Changing the World •

We’ve tried our best to change the world. Like a gasp before a plunge. No other way but one. Submersion. Silence. The body. Evocative. Beautiful. Underwater. How far is the shore? Too far. Not far enough. No distance defies the human spirit.

Another gasps and takes the plunge. Submersion. Silence. Heartbeat. Stroke. Look around. There are more. When do we catch our breath?

Once there was a woman who swam further than all before her. She finally lifted her head from the water and saw she was alone. Neither coast—ahead or behind—in sight. She realized that it was only a matter of time before she would drown.

As she contemplated her end, she contemplated her life. Was the world better for her plunge? What about her life? She quickly said yes and yes. But then, something happened.

She felt the water begin to swell. She remembered the moon and her years of schooling. Yes, the gravitational pulls, the orbiting of moon, earth, and sun.

She recalled that she was part of a universe. Always in motion.
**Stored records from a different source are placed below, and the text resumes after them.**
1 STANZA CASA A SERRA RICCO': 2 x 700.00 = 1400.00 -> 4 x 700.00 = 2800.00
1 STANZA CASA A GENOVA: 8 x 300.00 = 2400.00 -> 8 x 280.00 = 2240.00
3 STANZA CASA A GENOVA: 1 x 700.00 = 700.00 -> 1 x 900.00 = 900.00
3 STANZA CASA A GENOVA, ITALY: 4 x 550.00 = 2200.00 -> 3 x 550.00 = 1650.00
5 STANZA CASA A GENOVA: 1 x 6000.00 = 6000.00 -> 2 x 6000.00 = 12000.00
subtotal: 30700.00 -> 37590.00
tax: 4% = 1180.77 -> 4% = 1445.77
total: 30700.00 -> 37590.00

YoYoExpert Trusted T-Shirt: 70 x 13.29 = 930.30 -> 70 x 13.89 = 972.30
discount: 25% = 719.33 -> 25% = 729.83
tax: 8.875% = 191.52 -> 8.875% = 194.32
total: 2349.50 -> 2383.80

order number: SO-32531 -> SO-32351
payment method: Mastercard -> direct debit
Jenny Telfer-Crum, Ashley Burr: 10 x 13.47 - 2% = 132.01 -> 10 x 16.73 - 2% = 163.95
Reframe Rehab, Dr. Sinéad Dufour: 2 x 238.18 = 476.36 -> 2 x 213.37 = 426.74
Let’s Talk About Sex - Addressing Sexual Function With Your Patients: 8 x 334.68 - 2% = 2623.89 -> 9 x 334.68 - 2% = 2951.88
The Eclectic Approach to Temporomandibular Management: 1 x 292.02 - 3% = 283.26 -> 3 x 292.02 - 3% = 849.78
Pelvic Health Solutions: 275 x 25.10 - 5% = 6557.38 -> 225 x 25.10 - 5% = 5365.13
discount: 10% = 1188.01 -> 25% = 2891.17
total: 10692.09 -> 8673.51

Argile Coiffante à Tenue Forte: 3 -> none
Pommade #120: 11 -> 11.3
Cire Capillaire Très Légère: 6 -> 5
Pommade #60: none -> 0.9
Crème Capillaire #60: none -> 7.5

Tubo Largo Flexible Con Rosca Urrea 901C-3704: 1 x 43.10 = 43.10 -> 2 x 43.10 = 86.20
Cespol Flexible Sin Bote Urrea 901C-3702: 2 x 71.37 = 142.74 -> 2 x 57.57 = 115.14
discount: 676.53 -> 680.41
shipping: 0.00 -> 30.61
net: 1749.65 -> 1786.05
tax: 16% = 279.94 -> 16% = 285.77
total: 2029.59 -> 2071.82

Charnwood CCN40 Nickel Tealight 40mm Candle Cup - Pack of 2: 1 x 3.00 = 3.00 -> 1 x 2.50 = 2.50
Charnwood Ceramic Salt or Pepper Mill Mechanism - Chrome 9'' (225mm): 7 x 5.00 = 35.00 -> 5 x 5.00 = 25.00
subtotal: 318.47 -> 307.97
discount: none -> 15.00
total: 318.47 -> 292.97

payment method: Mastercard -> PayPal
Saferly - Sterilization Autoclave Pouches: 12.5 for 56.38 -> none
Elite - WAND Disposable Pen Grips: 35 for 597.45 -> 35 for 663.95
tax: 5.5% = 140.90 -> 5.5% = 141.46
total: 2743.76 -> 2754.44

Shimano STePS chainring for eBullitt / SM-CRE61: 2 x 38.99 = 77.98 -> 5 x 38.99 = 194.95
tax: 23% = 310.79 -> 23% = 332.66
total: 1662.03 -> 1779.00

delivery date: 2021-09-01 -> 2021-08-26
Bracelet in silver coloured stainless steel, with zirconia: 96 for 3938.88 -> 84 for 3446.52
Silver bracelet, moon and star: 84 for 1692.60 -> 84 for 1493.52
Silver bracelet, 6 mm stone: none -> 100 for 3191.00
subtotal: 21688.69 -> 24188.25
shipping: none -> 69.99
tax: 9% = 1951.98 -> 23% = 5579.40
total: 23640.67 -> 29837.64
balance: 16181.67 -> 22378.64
Eternally still.

For hours she wrestled with this thought: “I gave my life to change the world, but I never knew the changeless.”

Perhaps the changeless saves us from our misdirected attempts at change.

Perhaps the margin of change for which humanity strives is its distance from the changeless.

Perhaps getting there is not a quest but a return home, where—for the first real time—we laugh with one another until the sun goes down and rises again.